D’ailleurs les pays baltes craignent la Russie comme la peste surtout qu’ils ont maintenant une forte minorité russe qui s’y est installée pendant le régime soviétique. La seule chose qui pourrait arrêter Poutine c’est le fait que ces pays sont maintenant membres de l’OTAN et que les attaquer déclencherait fort probablement une guerre nucléaire mondiale. Les pays limitrophes les plus vulnérables sont devenus la Finlande et jusqu’à un certain point la Suède et leur seule protection véritable proviendrait de leur adhésion à l’OTAN car isolés ils ne seraient pas mieux préparés pour faire face aux hordes russes.
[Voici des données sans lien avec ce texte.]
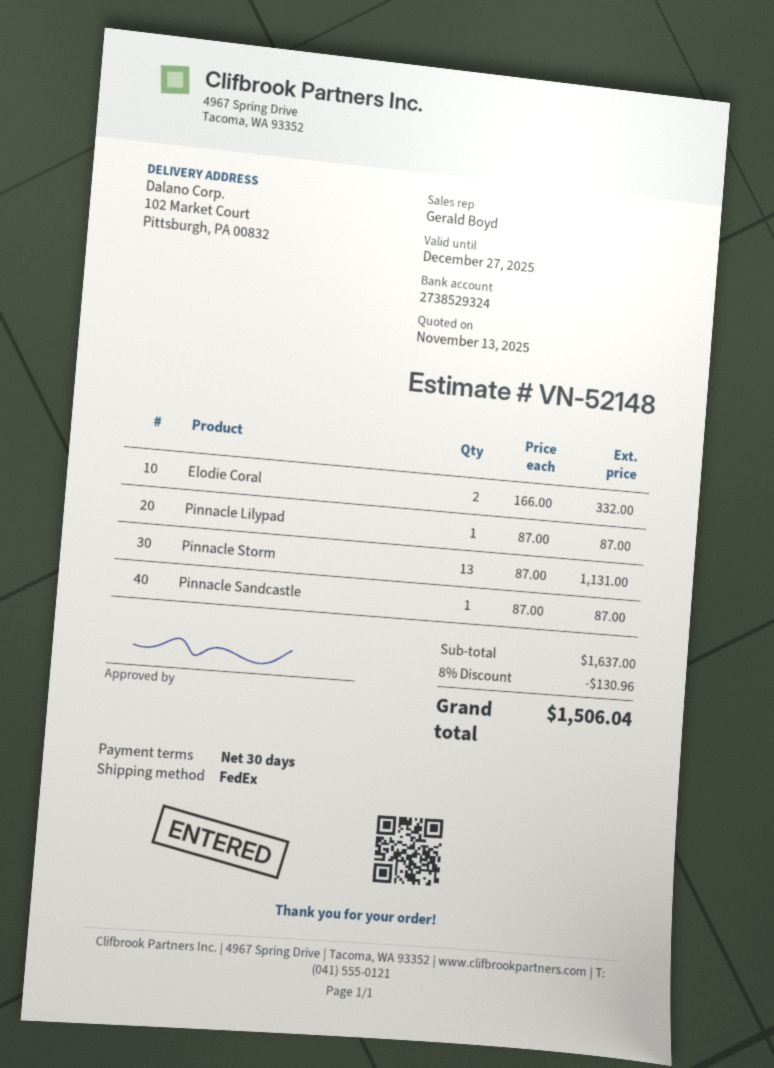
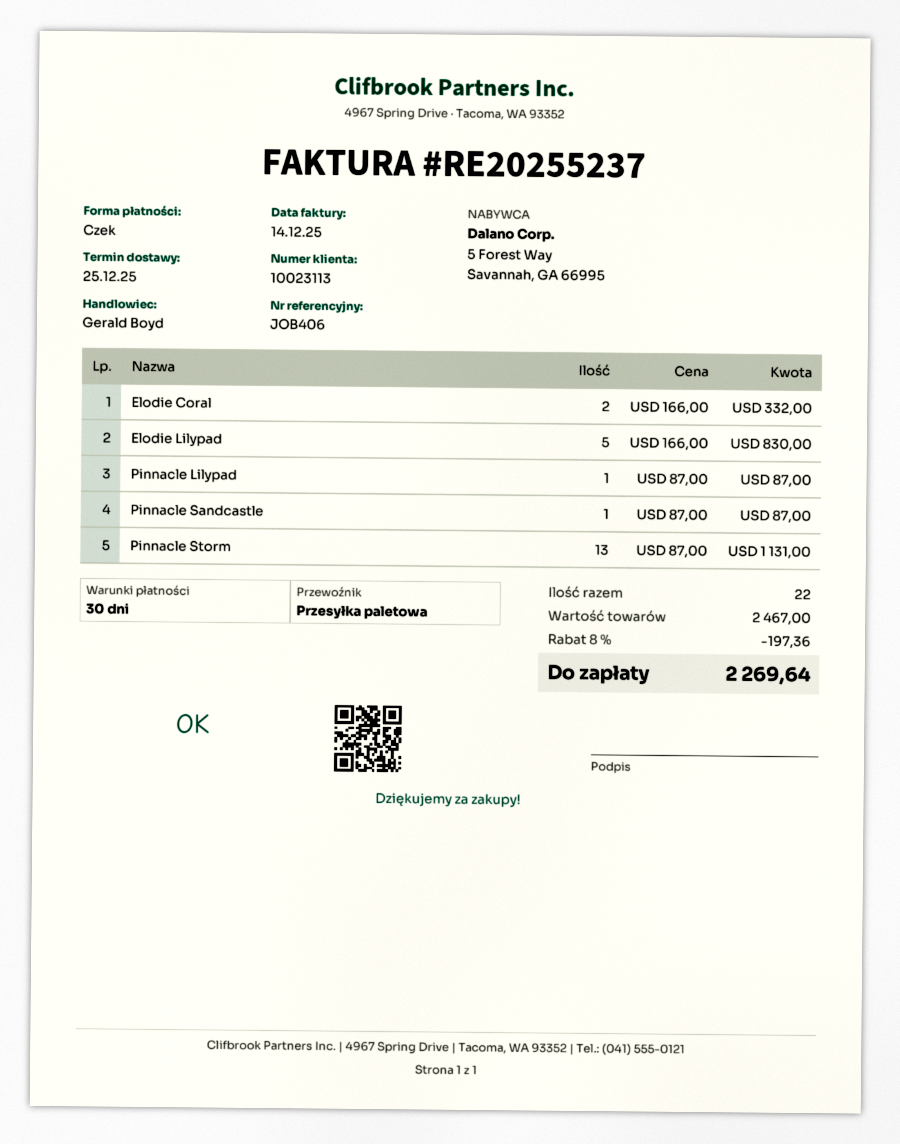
shipping method: FedEx -> pallet freight
Elodie Lilypad: none -> 5 x 166.00 = 830.00
subtotal: 1637.00 -> 2467.00
discount: 8% = 130.96 -> 8% = 197.36
total: 1506.04 -> 2269.64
L’Ukraine a ses torts mais jamais au point de justifier une invasion militaire. La dictature de Poutine a maintenant une longue histoire d’agressions armées contre les forces démocratiques comme en Syrie ou pour consolider son pouvoir territorial comme en Géorgie, Tchétchénie, Crimée et au Donbas.

Donc, l’agression contre l’Ukraine est complètement injustifiée et injustifiable et les crimes de guerre et contre l’humanité que l’armée russe est en train de commettre sont vraiment la cause de l’étalement du conflit car Poutine ne peut plus reculer étant devenu un criminel de guerre voire un possible génocidaire. Les preuves s’accumulent mais tant qu’Il est au pouvoir en tant que dictateur d’une grande puissance nucléaire il demeure intouchable et il le sait. D’ailleurs il ne se gêne pas pour menacer le monde d’une guerre nucléaire… que vous faut-il de plus pour comprendre qu’il est déterminé et que rien ne l’arrêtera?

La Finlande et la Suède sont bien avisées de vouloir se protéger.